Darbellay Christophe · Nationalrat · 2006-03-15
Darbellay Christophe · Nationalrat · Wallis · Christlichdemokratische Fraktion · 2006-03-15
Wortprotokoll
La commission vous propose à une courte majorité acquise avec la voix prépondérante du président, de modifier l'article 7 alinéa 3 de la loi fédérale sur les mesures économiques extérieures.
La majorité introduit ici une différenciation du délai de prescription. Le Conseil fédéral et le Conseil des Etats proposent un délai de sept ans. La majorité de la commission aimerait un délai de sept ans et demi pour les contraventions et de dix ans pour les délits.
Selon l'article 7 alinéa 3 de la loi fédérale sur les mesures économiques extérieures, l'action pénale se prescrit - c'est le cas aujourd'hui - dans tous les cas par cinq ans. Les délais de prescription figurant à l'article 333 alinéa 5 du Code pénal sont, jusqu'à l'adaptation des autres lois fédérales, des délais de dix ans pour les contraventions et de sept ans et demi pour les délits. Le Conseil fédéral et le Conseil des Etats ont voulu corriger cette anomalie et vous demandent de modifier cette loi en imposant un délai identique de sept ans.
Pour la majorité de la commission, une contravention est moins grave qu'un délit. Par voie de conséquence, cette différence doit se traduire dans la durée du délai de prescription.

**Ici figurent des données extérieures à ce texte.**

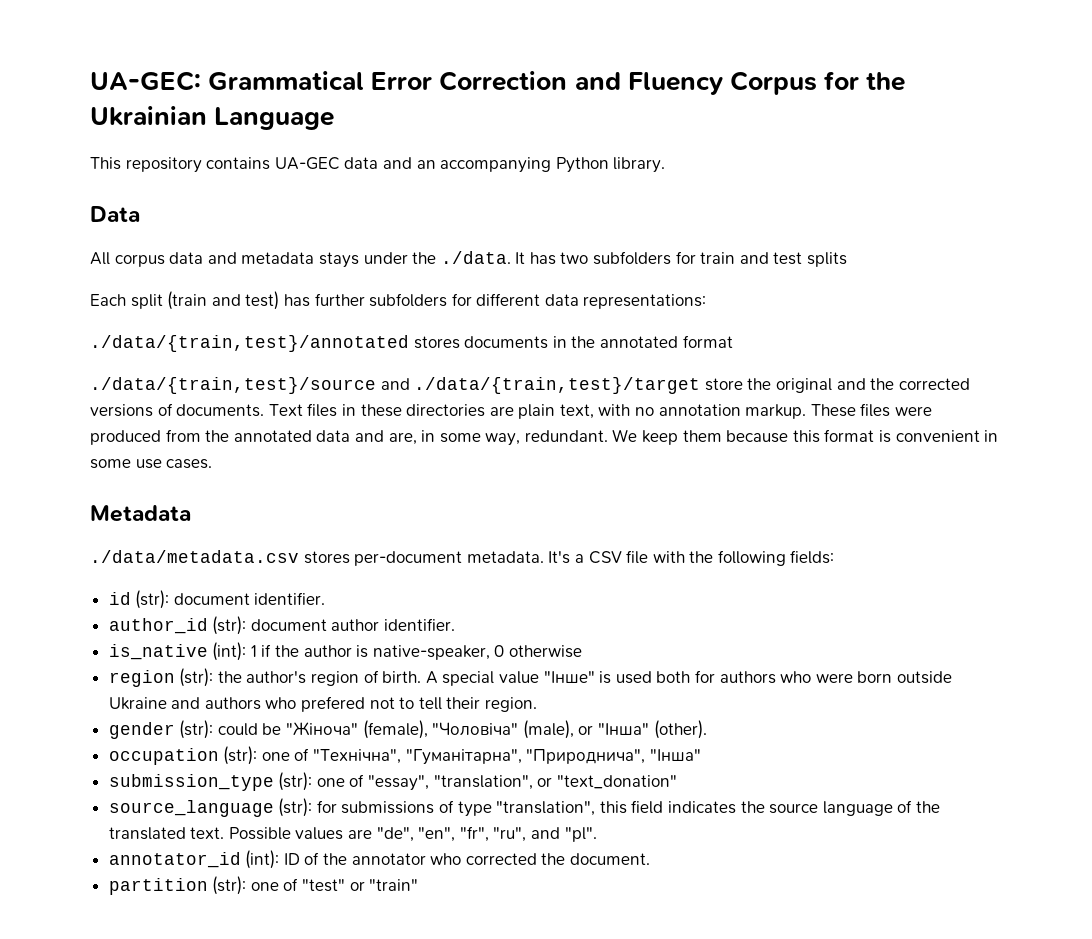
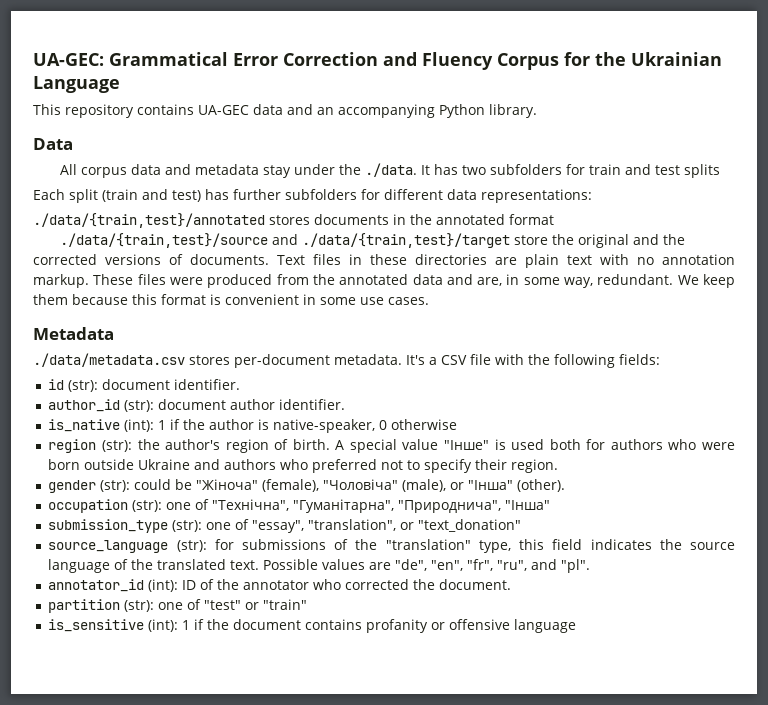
[318,252,359,268] stays -> [263,165,292,178] stay
[559,404,594,419] text, -> [566,255,592,265] text
[301,696,366,712] prefered -> [312,459,378,473] preferred
[418,697,442,710] tell -> [424,459,473,473] specify
[457,801,596,817] type "translation", -> [355,539,511,553] the "translation" type,
(419, 885) none -> [48,619,577,633] // is_sensitive (int): 1 if the document contains profanity or offensive language

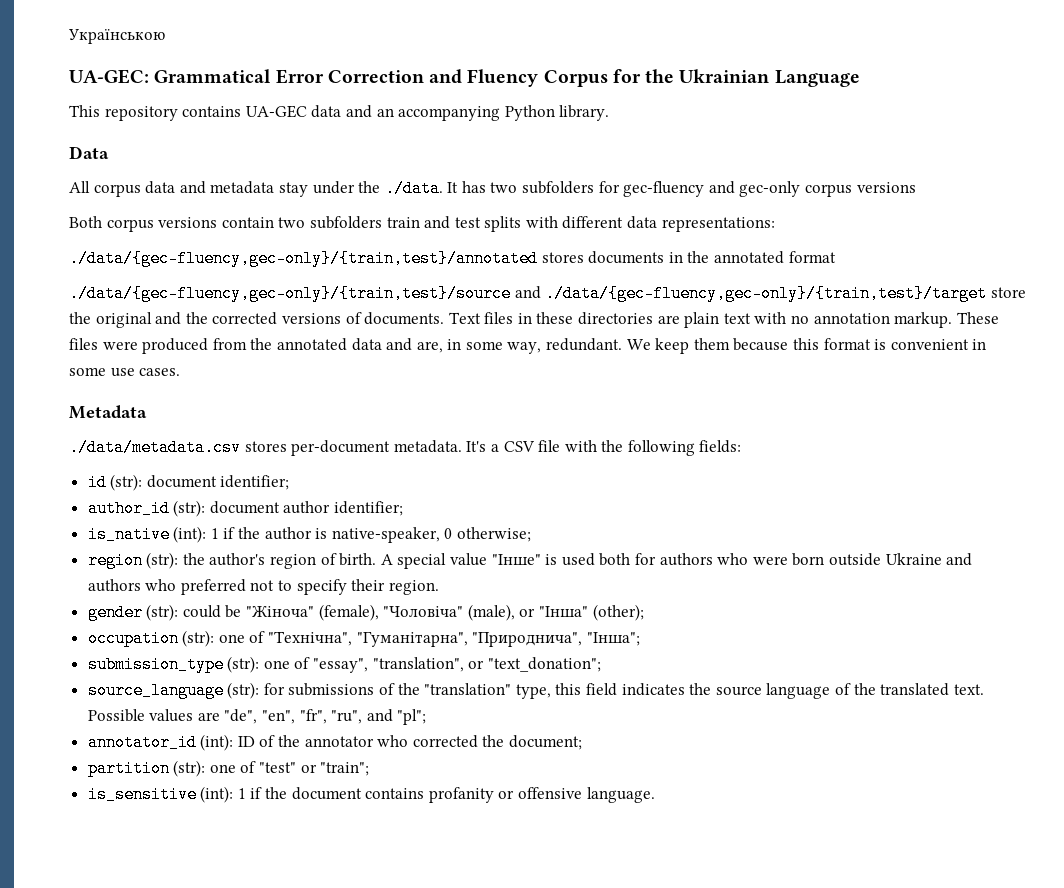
(33, 59) none -> [68,29,165,44] Українською //
[589,164,721,178] [33,189,380,203] train and test splits // Each split (train and test) has further subfolders for -> [623,181,916,197] [69,216,558,232] gec-fluency and gec-only corpus versions // Both corpus versions contain two subfolders train and test splits with
[33,213,265,228] ./data/{train,test}/annotated -> [69,250,538,267] ./data/{gec-fluency,gec-only}/{train,test}/annotated
[60,233,511,248] ./data/{train,test}/source and ./data/{train,test}/target -> [69,285,988,302] ./data/{gec-fluency,gec-only}/{train,test}/source and ./data/{gec-fluency,gec-only}/{train,test}/target
[174,379,241,390] identifier. -> [220,475,290,490] identifier;
[279,399,346,410] identifier. -> [334,501,404,516] identifier;
[391,419,458,430] otherwise -> [457,527,532,542] otherwise;
[517,479,566,492] (other). -> [592,604,644,621] (other);
[505,500,551,510] "Інша" -> [586,632,640,646] "Інша";
[418,519,522,532] "text_donation" -> [487,657,601,672] "text_donation";
[561,559,591,573] "pl". -> [397,709,427,725] "pl";
[439,579,512,590] document. -> [509,735,583,750] document;
[263,599,308,610] "train" -> [320,762,370,776] "train";
[514,619,577,633] language -> [586,787,655,803] language.

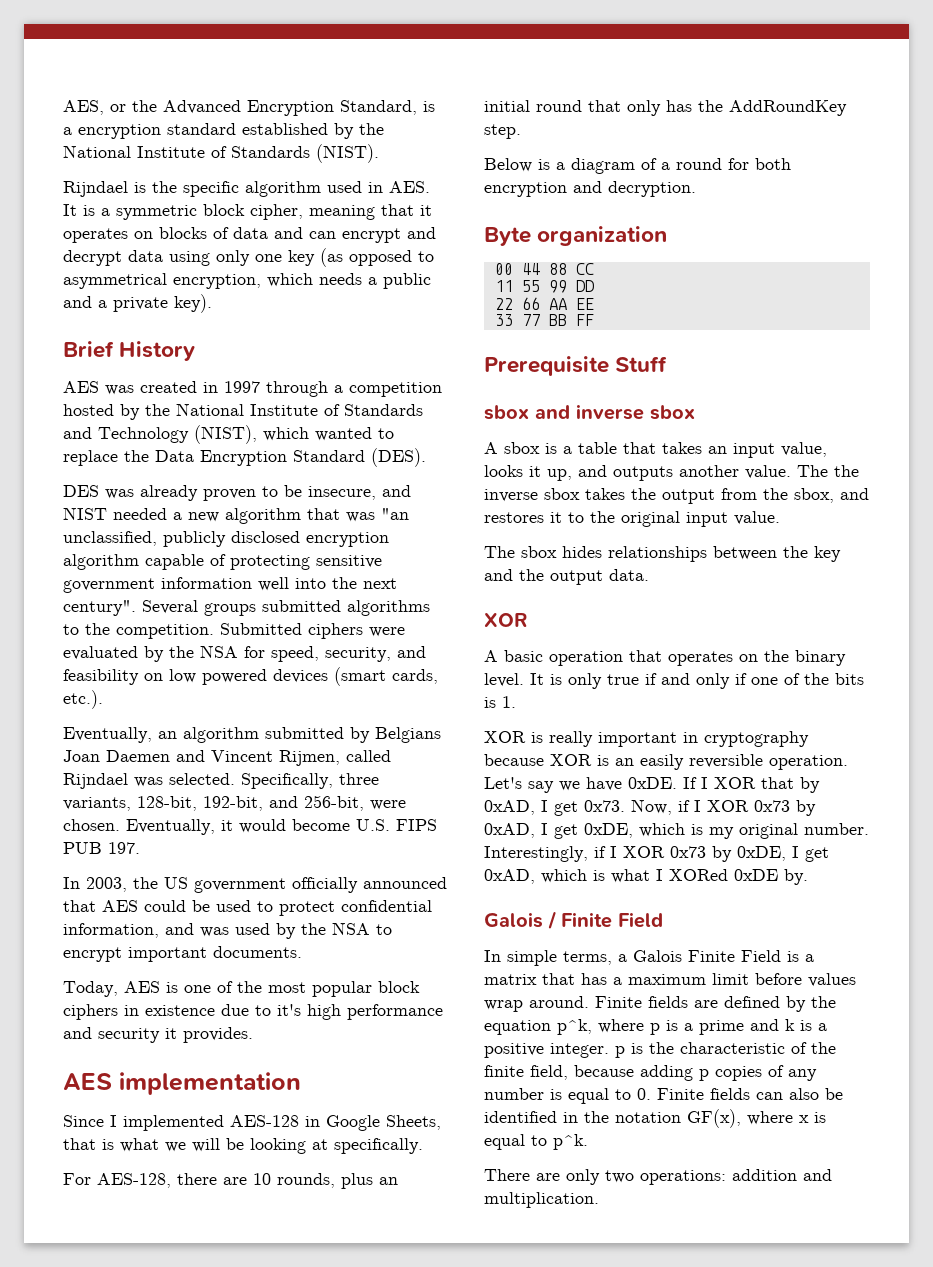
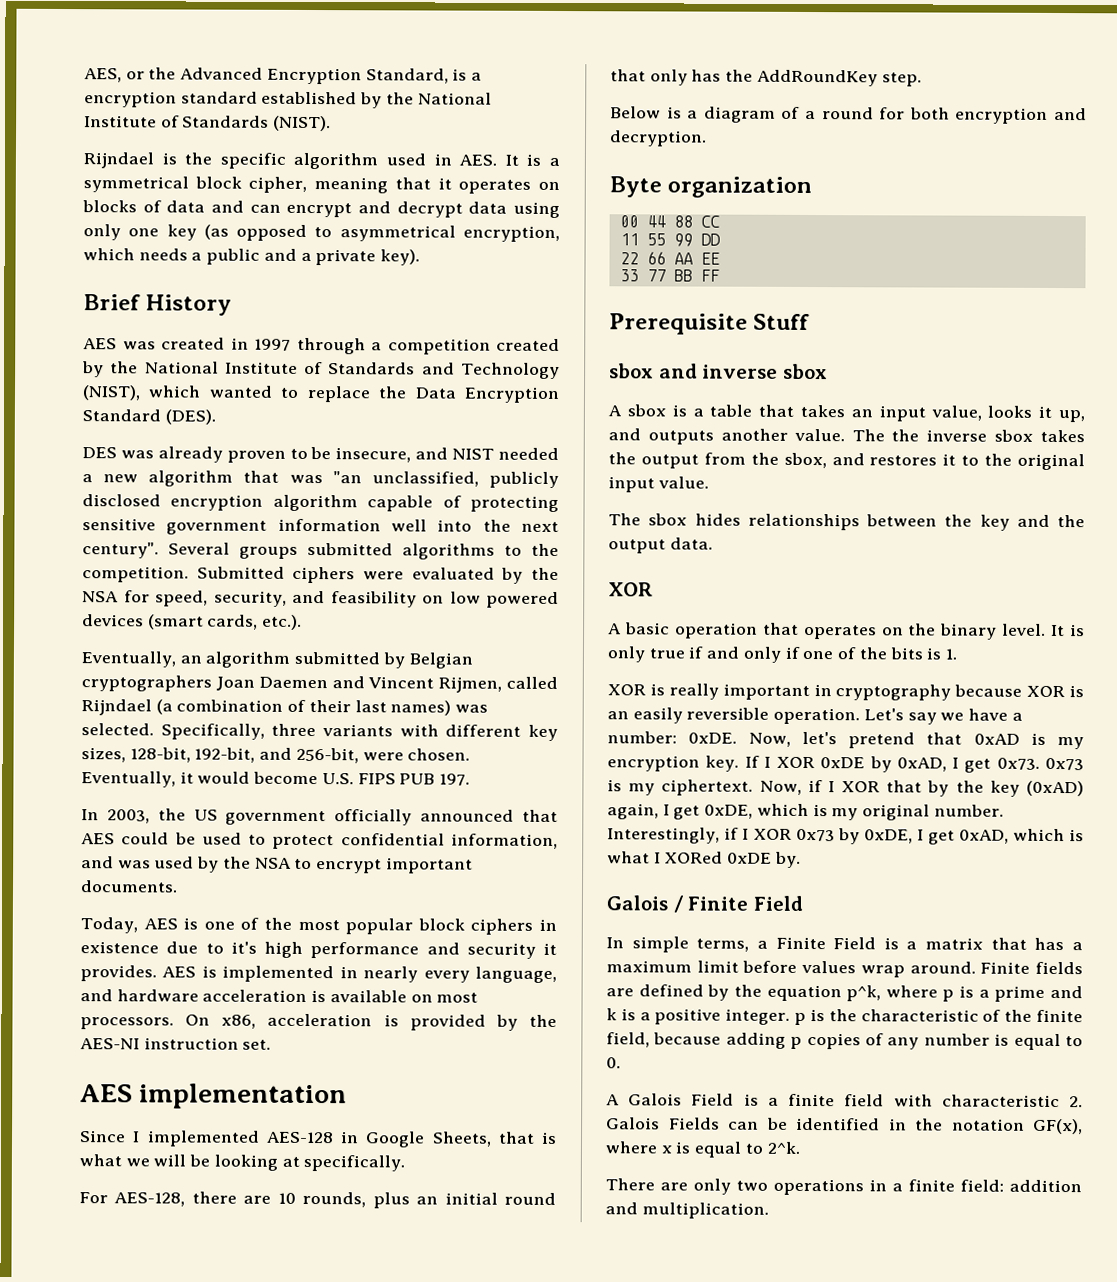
[116,205,197,220] symmetric -> [83,176,189,193] symmetrical
[63,404,114,416] hosted -> [496,338,560,352] created
[375,727,441,743] Belgians -> [408,652,473,669] [81,675,212,692] Belgian cryptographers
[134,773,379,789] [63,797,131,811] was selected. Specifically, three variants, -> [155,699,489,716] [81,723,559,742] [81,747,126,763] (a combination of their last names) was selected. Specifically, three variants with different key sizes,
(253, 1035) none -> [162,965,557,983] [80,989,479,1003] [80,1013,558,1031] [80,1037,272,1050] AES is implemented in nearly every language, and hardware acceleration is available on most processors. On x86, acceleration is provided by the AES-NI instruction set.
[628,777,677,789] 0xDE. -> [1011,712,1023,721] [607,731,1084,750] [607,755,740,772] a number: 0xDE. Now, let's pretend that 0xAD is my encryption key.
[761,777,794,789] that -> [820,757,866,769] 0xDE
[631,799,816,816] [484,823,535,838] Now, if I XOR 0x73 by 0xAD, -> [1045,757,1084,771] [607,779,1084,797] [607,803,659,820] 0x73 is my ciphertext. Now, if I XOR that by the key (0xAD) again,
[633,950,682,962] Galois -> (768, 944) none
[657,1088,819,1100] Finite fields can also -> [606,1093,1083,1108] [606,1117,759,1130] // A Galois Field is a finite field with characteristic 2. Galois Fields can
[553,1134,588,1150] p^k. -> [766,1141,800,1154] 2^k.
[640,1170,726,1185] operations: -> [773,1178,1004,1196] operations in a finite field:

Une minorité importante de la commission - je vous rappelle le résultat: 8 voix contre 8, décision prise grâce à la voix prépondérante du président - propose de maintenir le projet du Conseil fédéral, c'est-à-dire le même délai de prescription, qu'il s'agisse de contraventions ou de délits. L'argument essentiel est de dire que les lois concernées par cette disposition - la loi sur les douanes, l'ordonnance sur le contrôle des biens et la loi sur les embargos - font que la portée de cette différenciation n'est pas si importante que cela. Par conséquent, pour la minorité de la commission, il n'y a pas lieu de faire une différence entre les délais de prescription.